One thing that adds some fun to my job (notice, I did not say that my job is fun) is the chance to compare similarities between the gas and electric markets. If you can be sure of anything, it's that any mistake committed first in the gas business is never so unique that it cannot be replicated later for the electric industry.
Rooting Out Market Power
These days, the Federal Energy Regulatory Commission (FERC) finds itself hard at work pulling on both ends of the same rope (em trying to create competition by prescribing conduct, instead of just letting go.
On the gas side, the FERC finds itself hard at work redesigning rules for a market in pipeline transportation that was considered a model for deregulation not so very long ago. It is now acting on applications filed by interstate gas pipelines (at the FERC's invitation) to participate in a pilot program to relax the price ceiling that applies to certain released pipeline capacity and pipeline sales of interruptible and short-term firm capacity.
The idea is to test whether pipelines can exert market power when competing with shippers that release capacity for short-term transactions, because the time it takes to process a capacity release places releasing shippers at a disadvantage when competing against short-term capacity offered initially by the pipeline (which serves as a product substitute for released capacity). Also, the FERC wants to test whether distributors enjoy market power in selling gas to buyers behind the city gate, because the buyers are limited in their choice of delivery points. See, Secondary Market Transactions on Interstate Natural Gas
Pipelines, FERC Dkt. Nos. RM96-14-000, RM96-14-001, July 31, 1996,
61 Fed.Reg. 41046 (Aug. 7, 1996) (Notice of Proposed Rulemaking and Proposed Experimental Pilot Program).
These two questions bear a remarkable similarity to questions about market power that have taken center stage on the electric side since the FERC issued Order 888, setting up a regime for open-access transmission markets in the electric industry.
There, the FERC (and others) wants to know whether and to what degree owners of generating plants can exert market power through their control over transmission pathways. Also: Do transmission constraints in certain geographic areas narrow the supply choices available to customers located in those areas, again because of a limited choice in delivery points?

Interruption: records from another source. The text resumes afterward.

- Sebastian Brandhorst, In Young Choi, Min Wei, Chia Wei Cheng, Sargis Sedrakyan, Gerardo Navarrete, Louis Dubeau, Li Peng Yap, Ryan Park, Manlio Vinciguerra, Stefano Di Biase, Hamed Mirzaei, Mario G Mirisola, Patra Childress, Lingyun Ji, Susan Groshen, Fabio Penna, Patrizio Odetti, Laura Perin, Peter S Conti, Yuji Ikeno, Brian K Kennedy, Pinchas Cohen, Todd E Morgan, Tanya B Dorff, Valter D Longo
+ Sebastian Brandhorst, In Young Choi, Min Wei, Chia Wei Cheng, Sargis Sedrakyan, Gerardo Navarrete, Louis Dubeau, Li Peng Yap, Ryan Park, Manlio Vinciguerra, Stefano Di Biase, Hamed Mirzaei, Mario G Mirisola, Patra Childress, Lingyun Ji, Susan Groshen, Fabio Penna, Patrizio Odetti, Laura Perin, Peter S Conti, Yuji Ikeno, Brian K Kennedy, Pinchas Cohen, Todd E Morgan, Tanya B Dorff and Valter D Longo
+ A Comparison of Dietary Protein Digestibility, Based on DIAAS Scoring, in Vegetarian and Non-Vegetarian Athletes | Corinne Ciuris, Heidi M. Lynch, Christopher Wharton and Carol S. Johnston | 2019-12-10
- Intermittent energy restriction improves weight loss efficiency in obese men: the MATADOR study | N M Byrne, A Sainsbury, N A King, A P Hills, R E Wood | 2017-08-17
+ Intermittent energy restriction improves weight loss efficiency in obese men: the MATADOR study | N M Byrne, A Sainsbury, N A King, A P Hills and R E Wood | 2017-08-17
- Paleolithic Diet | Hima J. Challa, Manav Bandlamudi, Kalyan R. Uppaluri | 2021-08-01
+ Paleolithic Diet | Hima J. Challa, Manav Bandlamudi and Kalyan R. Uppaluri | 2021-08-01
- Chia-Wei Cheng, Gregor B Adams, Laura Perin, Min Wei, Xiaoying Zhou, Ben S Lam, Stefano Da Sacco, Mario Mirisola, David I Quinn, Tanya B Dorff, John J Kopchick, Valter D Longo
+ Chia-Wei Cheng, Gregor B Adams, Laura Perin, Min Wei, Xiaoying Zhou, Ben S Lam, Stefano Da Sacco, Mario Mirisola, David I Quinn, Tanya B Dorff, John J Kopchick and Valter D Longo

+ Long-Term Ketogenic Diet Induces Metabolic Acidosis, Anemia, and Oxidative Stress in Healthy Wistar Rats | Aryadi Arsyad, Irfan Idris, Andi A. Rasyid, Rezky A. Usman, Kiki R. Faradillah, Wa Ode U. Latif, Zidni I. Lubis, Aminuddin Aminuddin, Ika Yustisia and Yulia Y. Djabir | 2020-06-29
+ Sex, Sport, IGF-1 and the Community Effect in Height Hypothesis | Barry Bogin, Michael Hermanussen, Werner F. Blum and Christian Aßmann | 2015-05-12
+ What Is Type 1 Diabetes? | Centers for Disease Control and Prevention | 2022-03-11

Unfortunately these efforts will drag on forever (and maybe that's the point), unless the FERC can somehow develop the will to mandate authentic secondary markets for capacity on gas pipelines and the transmission grid.
Ignoring Secondary Concerns
From what I've heard in talking with people whose views I respect, the surest way to extinguish market power is to give it away. Create an authentic secondary market. Treat purchasers of transmission capacity (electric or gas) as owners of private property, allowed to sell to anyone they please, in any market, and at any price.

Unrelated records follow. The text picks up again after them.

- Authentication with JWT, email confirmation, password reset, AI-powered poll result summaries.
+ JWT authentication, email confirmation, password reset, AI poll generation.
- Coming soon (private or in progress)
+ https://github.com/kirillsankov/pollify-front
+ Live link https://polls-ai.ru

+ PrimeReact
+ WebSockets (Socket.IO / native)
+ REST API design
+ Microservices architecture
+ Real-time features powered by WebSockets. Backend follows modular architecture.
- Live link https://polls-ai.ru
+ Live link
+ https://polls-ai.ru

However, the FERC steadfastly refuses on the gas side to allow owners of pipeline capacity to freely sell their rights; instead, they must release capacity back to the pipeline (doesn't that just increase the pipeline's market power?) or venture into the gray market and bundle capacity with the commodity.
Without a viable secondary market, the war against market power becomes a war against the customer. In fact, the FERC appears ready to fault the customer as the cause of the problem and indict him for market abuses, as shown by the infamous footnote 44 in Docket RM96-14-000:
"If the Commission had information showing that a [gas] shipper making a sale for resale used a bundled sale to exceed the maximum rate for interstate transportation, the Commission has the statutory authority to take action against that shipper."

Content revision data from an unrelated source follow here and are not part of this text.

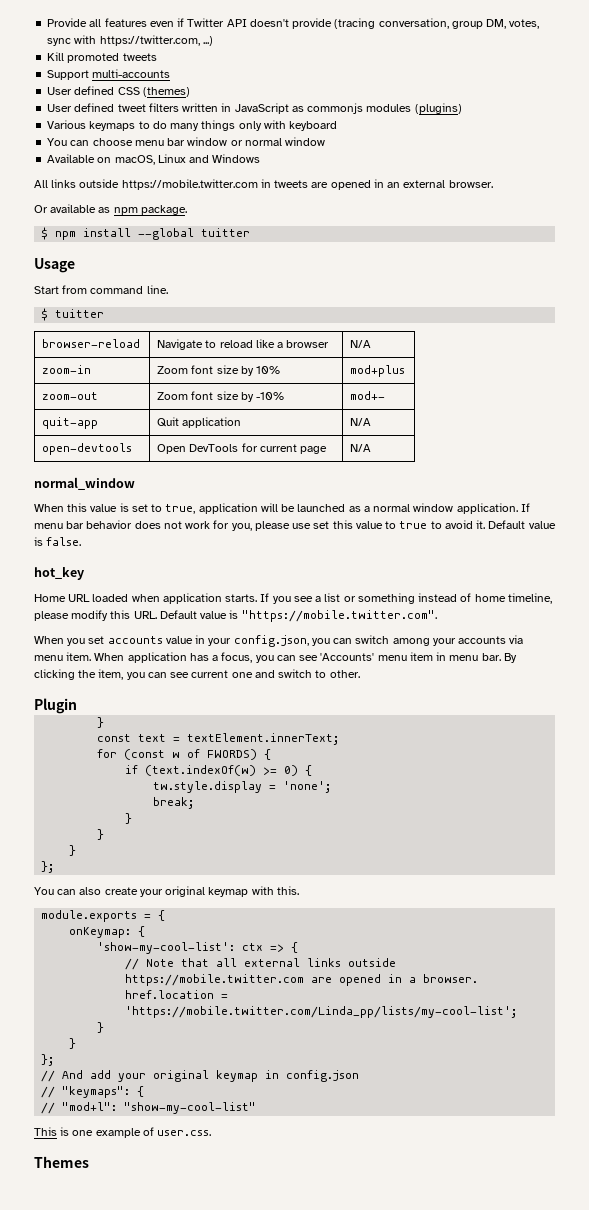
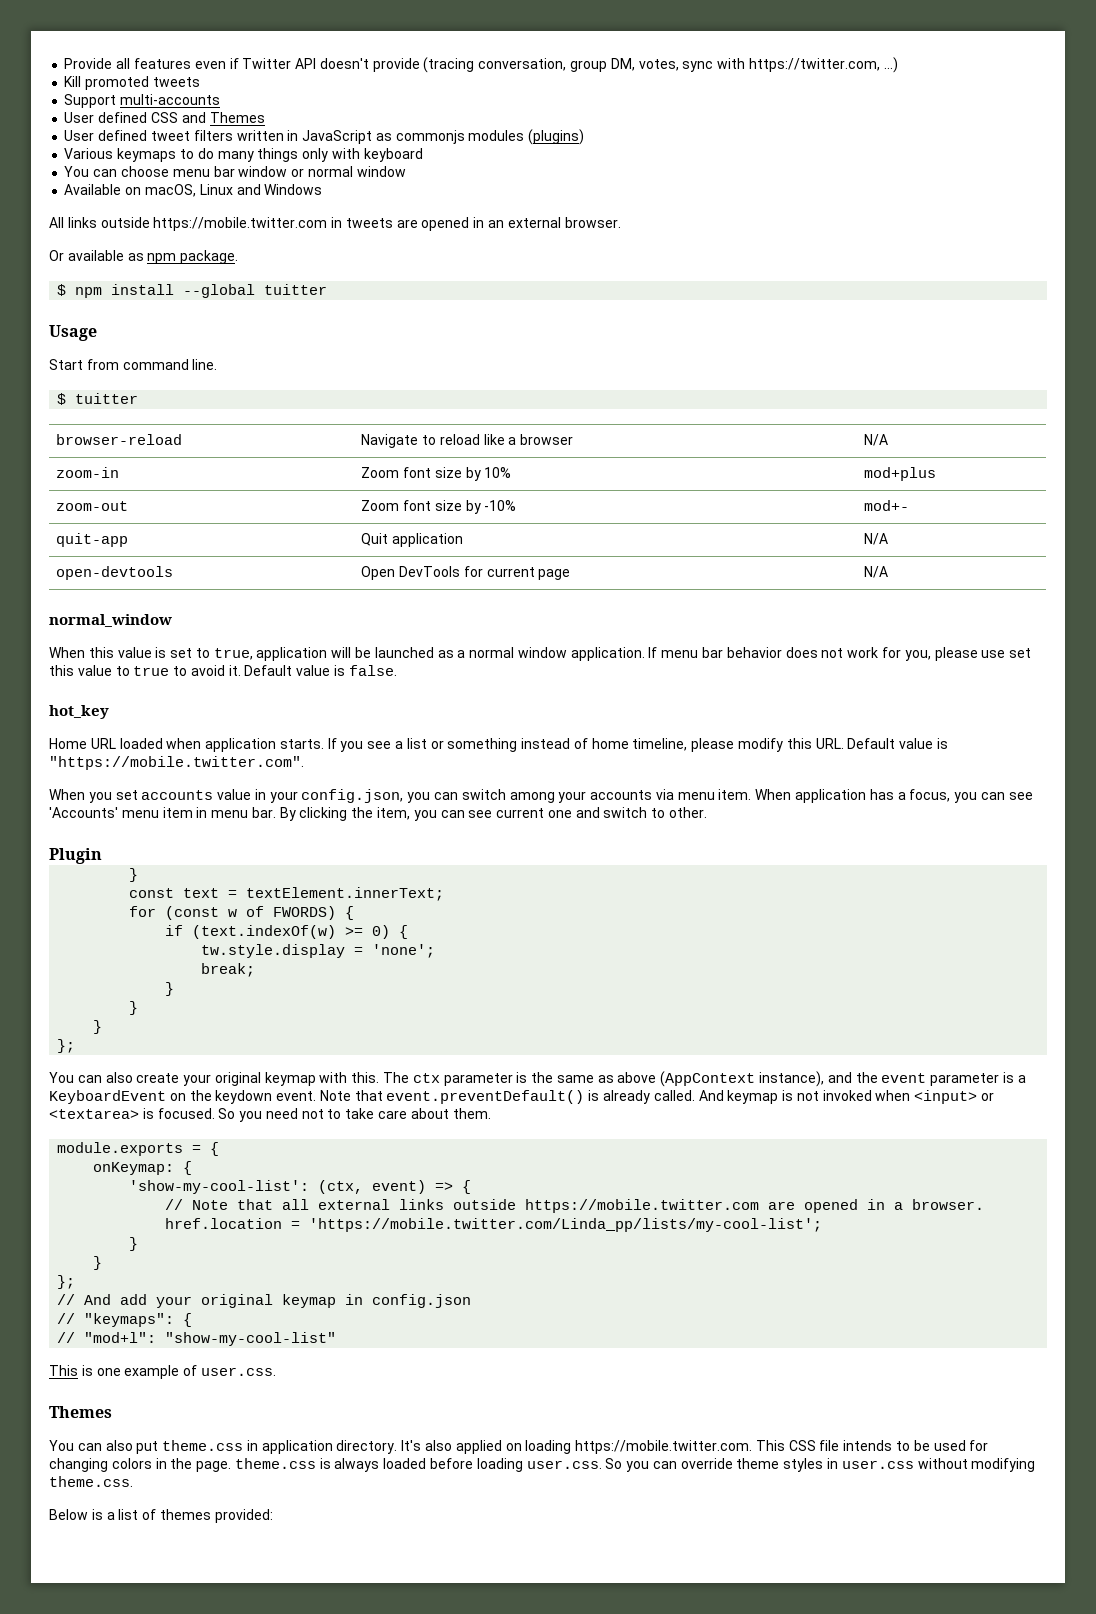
- User defined CSS (themes)
+ User defined CSS and Themes
+ The ctx parameter is the same as above (AppContext instance), and the event parameter is a KeyboardEvent on the keydown event. Note that event.preventDefault() is already called. And keymap is not invoked when <input> or <textarea> is focused. So you need not to take care about them.
- 'show-my-cool-list': ctx => {
+ 'show-my-cool-list': (ctx, event) => {
+ You can also put theme.css in application directory. It's also applied on loading https://mobile.twitter.com. This CSS file intends to be used for changing colors in the page. theme.css is always loaded before loading user.css. So you can override theme styles in user.css without modifying theme.css.
+ Below is a list of themes provided:

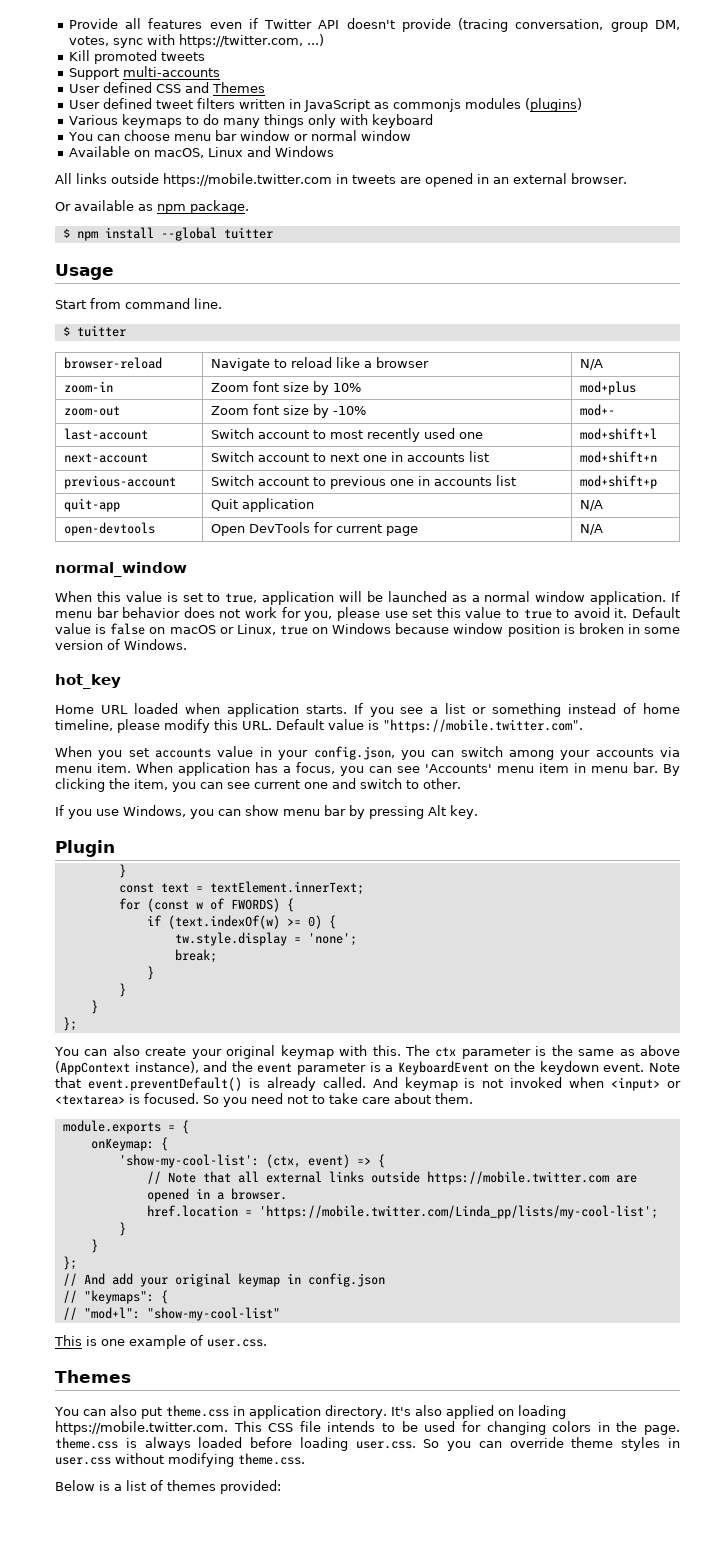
+ last-account | Switch account to most recently used one | mod+shift+l
+ next-account | Switch account to next one in accounts list | mod+shift+n
+ previous-account | Switch account to previous one in accounts list | mod+shift+p
- Default value is false.
+ Default value is false on macOS or Linux, true on Windows because window position is broken in some version of Windows.
+ If you use Windows, you can show menu bar by pressing Alt key.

On September 20, the FERC held its first technical conference on its proposal to design a single, pro forma capacity reservation tariff (CRT) for electric transmission, which would assign network service on a reservations basis, rather than according to load. See, Capacity Reservation Open Access Transmission Tariffs, FERC Dkt. RM96-11-000, Apr. 24, 1996, 61 Fed.Reg. 21847 (May 10, 1996) (Notice of Proposed Rulemaking).
To its credit, the FERC proposed the CRT to help form a secondary market for tradable rights in electric transmission capacity. But critics allege that operational concerns make it impractical to allow owners of transmission capacity to resell their rights.
At the technical conference, the Edison Electric Institute released a final report of a study it procured from KEMA-ECC, Inc. The report points out the difficulties in taking capacity rights awarded on a real-time basis (available transfer capability), for a particular set of receipt and delivery points, and then reselling those rights in a different context: "This will constitute a major change in the current operating environment."
The KEMA-ECC report falls back on the old theory of command and control: "It is our assumption that the U.S. electric industry must effectively unbundle transmission and system dispatch from ... sales of generation and that codes of conduct will be established." (emphasis in original).
As someone once said, "There you go again."